Gaji guru dari PNS sampai P3K dinilai tidak cukup untuk memenuhi kebutuhan tersebut menjadi sorotan bahkan tuntutan ketika anggaran pendidikan dipotong untuk dialihkan ke program MBG. Prabowo Subianto mengungkapkan alasannya karena tidak punya uang.

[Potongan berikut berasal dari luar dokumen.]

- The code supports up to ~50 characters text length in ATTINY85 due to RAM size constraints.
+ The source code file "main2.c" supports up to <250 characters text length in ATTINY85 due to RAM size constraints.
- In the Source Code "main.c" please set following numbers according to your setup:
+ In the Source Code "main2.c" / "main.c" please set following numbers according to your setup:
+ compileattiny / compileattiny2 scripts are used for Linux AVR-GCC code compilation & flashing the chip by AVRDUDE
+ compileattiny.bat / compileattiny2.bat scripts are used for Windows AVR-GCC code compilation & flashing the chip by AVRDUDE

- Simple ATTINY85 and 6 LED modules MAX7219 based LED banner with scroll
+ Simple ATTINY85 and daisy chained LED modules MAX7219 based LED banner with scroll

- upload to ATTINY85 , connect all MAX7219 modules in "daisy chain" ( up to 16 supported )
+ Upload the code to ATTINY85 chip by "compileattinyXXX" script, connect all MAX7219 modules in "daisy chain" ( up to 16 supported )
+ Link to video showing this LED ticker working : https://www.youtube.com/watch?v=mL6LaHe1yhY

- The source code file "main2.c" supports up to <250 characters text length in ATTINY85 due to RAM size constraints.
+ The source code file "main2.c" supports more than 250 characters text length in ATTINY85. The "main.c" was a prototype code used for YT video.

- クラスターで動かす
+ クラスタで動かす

"Saya ingin sampaikan dalam forum ini karena saya ingin saudara-saudara NU sebagai pemimpin, sebagai ulama, sebagai guru, sebagai pembimbing rakyat, harus mengerti kenapa gaji guru tidak bisa baik, kenapa gaji pegawai negeri tidak bisa baik, kenapa anggaran selalu kurang. Ya karena uangnya enggak ada, diambil terus," ungkapnya pada forum musyawarah nasional ulama NU, Jawa Timur, Selasa (23/6/26).
Presiden juga menjelaskan alasan lain kenapa anggaran untuk membayar gaji guru dengan layak tidak ada, indonesia memang kaya tapi kekayaan Indonesia bocor dan lari keluar negeri US$343 miliar selama 22 tahun.
"Begitu kayanya Republik kita, tiap tahun kekayaan kita diambil keluar, kita masih berdiri. Jadi kita lihat dari neraca itu inflow, outflow. Selama 22 tahun uang yang keluar itu US$343 miliar," ungkapnya di depan para ulama NU L.